----- Records provided
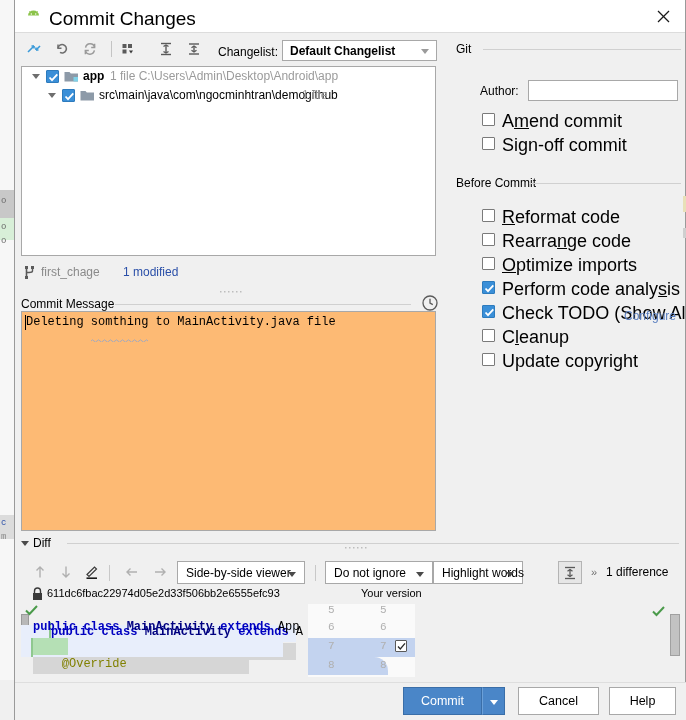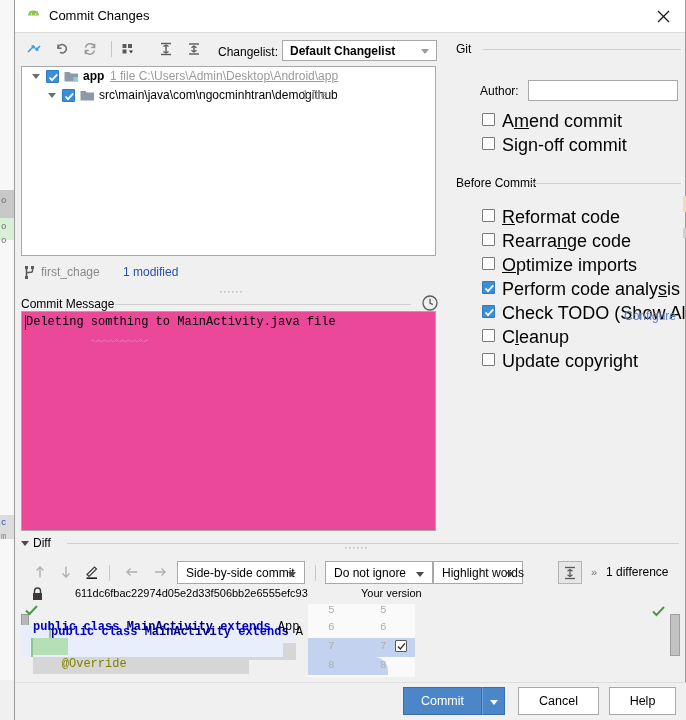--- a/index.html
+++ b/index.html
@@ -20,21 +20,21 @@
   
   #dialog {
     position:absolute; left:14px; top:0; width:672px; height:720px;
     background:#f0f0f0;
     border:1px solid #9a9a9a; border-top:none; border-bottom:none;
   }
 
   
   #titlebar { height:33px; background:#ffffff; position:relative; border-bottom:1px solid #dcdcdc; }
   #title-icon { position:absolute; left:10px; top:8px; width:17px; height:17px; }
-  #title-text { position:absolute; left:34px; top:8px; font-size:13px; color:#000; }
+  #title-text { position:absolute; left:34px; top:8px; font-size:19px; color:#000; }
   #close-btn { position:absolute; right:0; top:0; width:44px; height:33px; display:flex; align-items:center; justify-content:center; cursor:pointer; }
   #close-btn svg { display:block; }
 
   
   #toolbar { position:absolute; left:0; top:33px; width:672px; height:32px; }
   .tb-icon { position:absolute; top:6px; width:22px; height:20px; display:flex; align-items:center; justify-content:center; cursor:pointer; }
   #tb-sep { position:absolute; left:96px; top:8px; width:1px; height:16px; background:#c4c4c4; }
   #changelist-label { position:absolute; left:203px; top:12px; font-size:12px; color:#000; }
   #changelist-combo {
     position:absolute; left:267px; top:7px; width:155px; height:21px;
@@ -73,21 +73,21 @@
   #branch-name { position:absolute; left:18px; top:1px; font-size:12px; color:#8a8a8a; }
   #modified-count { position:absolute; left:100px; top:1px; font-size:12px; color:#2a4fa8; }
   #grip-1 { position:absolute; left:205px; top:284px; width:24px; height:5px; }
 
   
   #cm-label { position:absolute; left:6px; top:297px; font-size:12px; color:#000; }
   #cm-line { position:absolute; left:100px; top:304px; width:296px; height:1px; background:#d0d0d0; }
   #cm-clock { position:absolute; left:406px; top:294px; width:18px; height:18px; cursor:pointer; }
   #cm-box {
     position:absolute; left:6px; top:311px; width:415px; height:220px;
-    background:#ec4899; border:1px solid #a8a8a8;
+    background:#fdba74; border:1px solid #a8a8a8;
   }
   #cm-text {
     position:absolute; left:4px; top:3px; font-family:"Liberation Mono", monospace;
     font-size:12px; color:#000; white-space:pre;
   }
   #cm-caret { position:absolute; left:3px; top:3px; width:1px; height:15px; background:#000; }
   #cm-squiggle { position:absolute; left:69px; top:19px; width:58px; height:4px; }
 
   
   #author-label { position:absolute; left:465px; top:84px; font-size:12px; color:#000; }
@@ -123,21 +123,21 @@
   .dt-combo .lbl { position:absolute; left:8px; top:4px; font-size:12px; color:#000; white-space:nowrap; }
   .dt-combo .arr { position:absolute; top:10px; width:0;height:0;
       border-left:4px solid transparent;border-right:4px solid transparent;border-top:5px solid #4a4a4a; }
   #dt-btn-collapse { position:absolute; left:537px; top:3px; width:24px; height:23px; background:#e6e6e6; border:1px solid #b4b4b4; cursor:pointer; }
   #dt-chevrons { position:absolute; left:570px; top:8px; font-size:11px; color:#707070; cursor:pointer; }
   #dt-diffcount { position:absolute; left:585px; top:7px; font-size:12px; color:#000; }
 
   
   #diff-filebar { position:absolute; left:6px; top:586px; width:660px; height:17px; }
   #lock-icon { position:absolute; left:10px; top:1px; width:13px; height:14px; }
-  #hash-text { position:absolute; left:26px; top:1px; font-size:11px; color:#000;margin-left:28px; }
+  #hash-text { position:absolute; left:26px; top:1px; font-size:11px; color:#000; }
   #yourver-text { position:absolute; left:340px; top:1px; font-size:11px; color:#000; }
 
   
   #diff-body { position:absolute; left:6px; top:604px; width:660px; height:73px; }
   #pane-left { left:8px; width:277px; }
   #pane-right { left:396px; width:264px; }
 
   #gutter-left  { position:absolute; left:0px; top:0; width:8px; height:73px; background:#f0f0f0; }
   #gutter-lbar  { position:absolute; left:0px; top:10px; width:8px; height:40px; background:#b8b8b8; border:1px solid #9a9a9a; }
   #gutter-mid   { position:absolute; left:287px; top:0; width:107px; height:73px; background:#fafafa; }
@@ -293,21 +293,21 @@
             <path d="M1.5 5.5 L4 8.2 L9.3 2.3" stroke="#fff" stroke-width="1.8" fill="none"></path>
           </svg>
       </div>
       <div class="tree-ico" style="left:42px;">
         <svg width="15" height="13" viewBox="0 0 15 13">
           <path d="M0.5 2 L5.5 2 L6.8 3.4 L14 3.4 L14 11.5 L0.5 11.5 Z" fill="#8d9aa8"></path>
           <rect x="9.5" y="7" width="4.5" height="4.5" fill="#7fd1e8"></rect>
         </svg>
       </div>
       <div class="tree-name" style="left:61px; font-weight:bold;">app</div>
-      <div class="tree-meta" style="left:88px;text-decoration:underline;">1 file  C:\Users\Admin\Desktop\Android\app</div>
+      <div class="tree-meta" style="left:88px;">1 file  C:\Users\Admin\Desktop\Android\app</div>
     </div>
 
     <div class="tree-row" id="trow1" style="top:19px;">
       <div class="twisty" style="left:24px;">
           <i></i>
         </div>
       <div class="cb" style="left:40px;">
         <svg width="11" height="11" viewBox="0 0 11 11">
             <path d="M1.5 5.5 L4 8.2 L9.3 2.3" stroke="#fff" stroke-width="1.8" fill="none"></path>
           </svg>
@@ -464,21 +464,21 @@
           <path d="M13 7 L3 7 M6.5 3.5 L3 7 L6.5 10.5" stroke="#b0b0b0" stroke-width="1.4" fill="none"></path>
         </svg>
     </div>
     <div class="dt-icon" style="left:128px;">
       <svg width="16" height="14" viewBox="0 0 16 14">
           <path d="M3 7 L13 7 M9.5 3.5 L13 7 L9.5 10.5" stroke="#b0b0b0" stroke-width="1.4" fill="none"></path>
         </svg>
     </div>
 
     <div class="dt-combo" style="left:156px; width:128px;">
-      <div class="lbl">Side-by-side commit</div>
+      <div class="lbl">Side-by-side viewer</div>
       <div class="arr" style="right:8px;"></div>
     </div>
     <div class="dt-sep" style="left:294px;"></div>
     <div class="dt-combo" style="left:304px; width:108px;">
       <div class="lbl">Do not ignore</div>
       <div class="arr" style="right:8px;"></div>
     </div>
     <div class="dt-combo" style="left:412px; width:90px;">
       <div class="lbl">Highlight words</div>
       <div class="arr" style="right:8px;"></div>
----------
- Task prompt
Please set down each entry word for word, without its images.

- Solved problem
--- a/index.html
+++ b/index.html
@@ -20,21 +20,21 @@
   
   #dialog {
     position:absolute; left:14px; top:0; width:672px; height:720px;
     background:#f0f0f0;
     border:1px solid #9a9a9a; border-top:none; border-bottom:none;
   }
 
   
   #titlebar { height:33px; background:#ffffff; position:relative; border-bottom:1px solid #dcdcdc; }
   #title-icon { position:absolute; left:10px; top:8px; width:17px; height:17px; }
-  #title-text { position:absolute; left:34px; top:8px; font-size:13px; color:#000; }
+  #title-text { position:absolute; left:34px; top:8px; font-size:19px; color:#000; }
   #close-btn { position:absolute; right:0; top:0; width:44px; height:33px; display:flex; align-items:center; justify-content:center; cursor:pointer; }
   #close-btn svg { display:block; }
 
   
   #toolbar { position:absolute; left:0; top:33px; width:672px; height:32px; }
   .tb-icon { position:absolute; top:6px; width:22px; height:20px; display:flex; align-items:center; justify-content:center; cursor:pointer; }
   #tb-sep { position:absolute; left:96px; top:8px; width:1px; height:16px; background:#c4c4c4; }
   #changelist-label { position:absolute; left:203px; top:12px; font-size:12px; color:#000; }
   #changelist-combo {
     position:absolute; left:267px; top:7px; width:155px; height:21px;
@@ -73,21 +73,21 @@
   #branch-name { position:absolute; left:18px; top:1px; font-size:12px; color:#8a8a8a; }
   #modified-count { position:absolute; left:100px; top:1px; font-size:12px; color:#2a4fa8; }
   #grip-1 { position:absolute; left:205px; top:284px; width:24px; height:5px; }
 
   
   #cm-label { position:absolute; left:6px; top:297px; font-size:12px; color:#000; }
   #cm-line { position:absolute; left:100px; top:304px; width:296px; height:1px; background:#d0d0d0; }
   #cm-clock { position:absolute; left:406px; top:294px; width:18px; height:18px; cursor:pointer; }
   #cm-box {
     position:absolute; left:6px; top:311px; width:415px; height:220px;
-    background:#ec4899; border:1px solid #a8a8a8;
+    background:#fdba74; border:1px solid #a8a8a8;
   }
   #cm-text {
     position:absolute; left:4px; top:3px; font-family:"Liberation Mono", monospace;
     font-size:12px; color:#000; white-space:pre;
   }
   #cm-caret { position:absolute; left:3px; top:3px; width:1px; height:15px; background:#000; }
   #cm-squiggle { position:absolute; left:69px; top:19px; width:58px; height:4px; }
 
   
   #author-label { position:absolute; left:465px; top:84px; font-size:12px; color:#000; }
@@ -123,21 +123,21 @@
   .dt-combo .lbl { position:absolute; left:8px; top:4px; font-size:12px; color:#000; white-space:nowrap; }
   .dt-combo .arr { position:absolute; top:10px; width:0;height:0;
       border-left:4px solid transparent;border-right:4px solid transparent;border-top:5px solid #4a4a4a; }
   #dt-btn-collapse { position:absolute; left:537px; top:3px; width:24px; height:23px; background:#e6e6e6; border:1px solid #b4b4b4; cursor:pointer; }
   #dt-chevrons { position:absolute; left:570px; top:8px; font-size:11px; color:#707070; cursor:pointer; }
   #dt-diffcount { position:absolute; left:585px; top:7px; font-size:12px; color:#000; }
 
   
   #diff-filebar { position:absolute; left:6px; top:586px; width:660px; height:17px; }
   #lock-icon { position:absolute; left:10px; top:1px; width:13px; height:14px; }
-  #hash-text { position:absolute; left:26px; top:1px; font-size:11px; color:#000;margin-left:28px; }
+  #hash-text { position:absolute; left:26px; top:1px; font-size:11px; color:#000; }
   #yourver-text { position:absolute; left:340px; top:1px; font-size:11px; color:#000; }
 
   
   #diff-body { position:absolute; left:6px; top:604px; width:660px; height:73px; }
   #pane-left { left:8px; width:277px; }
   #pane-right { left:396px; width:264px; }
 
   #gutter-left  { position:absolute; left:0px; top:0; width:8px; height:73px; background:#f0f0f0; }
   #gutter-lbar  { position:absolute; left:0px; top:10px; width:8px; height:40px; background:#b8b8b8; border:1px solid #9a9a9a; }
   #gutter-mid   { position:absolute; left:287px; top:0; width:107px; height:73px; background:#fafafa; }
@@ -293,21 +293,21 @@
             <path d="M1.5 5.5 L4 8.2 L9.3 2.3" stroke="#fff" stroke-width="1.8" fill="none"></path>
           </svg>
       </div>
       <div class="tree-ico" style="left:42px;">
         <svg width="15" height="13" viewBox="0 0 15 13">
           <path d="M0.5 2 L5.5 2 L6.8 3.4 L14 3.4 L14 11.5 L0.5 11.5 Z" fill="#8d9aa8"></path>
           <rect x="9.5" y="7" width="4.5" height="4.5" fill="#7fd1e8"></rect>
         </svg>
       </div>
       <div class="tree-name" style="left:61px; font-weight:bold;">app</div>
-      <div class="tree-meta" style="left:88px;text-decoration:underline;">1 file  C:\Users\Admin\Desktop\Android\app</div>
+      <div class="tree-meta" style="left:88px;">1 file  C:\Users\Admin\Desktop\Android\app</div>
     </div>
 
     <div class="tree-row" id="trow1" style="top:19px;">
       <div class="twisty" style="left:24px;">
           <i></i>
         </div>
       <div class="cb" style="left:40px;">
         <svg width="11" height="11" viewBox="0 0 11 11">
             <path d="M1.5 5.5 L4 8.2 L9.3 2.3" stroke="#fff" stroke-width="1.8" fill="none"></path>
           </svg>
@@ -464,21 +464,21 @@
           <path d="M13 7 L3 7 M6.5 3.5 L3 7 L6.5 10.5" stroke="#b0b0b0" stroke-width="1.4" fill="none"></path>
         </svg>
     </div>
     <div class="dt-icon" style="left:128px;">
       <svg width="16" height="14" viewBox="0 0 16 14">
           <path d="M3 7 L13 7 M9.5 3.5 L13 7 L9.5 10.5" stroke="#b0b0b0" stroke-width="1.4" fill="none"></path>
         </svg>
     </div>
 
     <div class="dt-combo" style="left:156px; width:128px;">
-      <div class="lbl">Side-by-side commit</div>
+      <div class="lbl">Side-by-side viewer</div>
       <div class="arr" style="right:8px;"></div>
     </div>
     <div class="dt-sep" style="left:294px;"></div>
     <div class="dt-combo" style="left:304px; width:108px;">
       <div class="lbl">Do not ignore</div>
       <div class="arr" style="right:8px;"></div>
     </div>
     <div class="dt-combo" style="left:412px; width:90px;">
       <div class="lbl">Highlight words</div>
       <div class="arr" style="right:8px;"></div>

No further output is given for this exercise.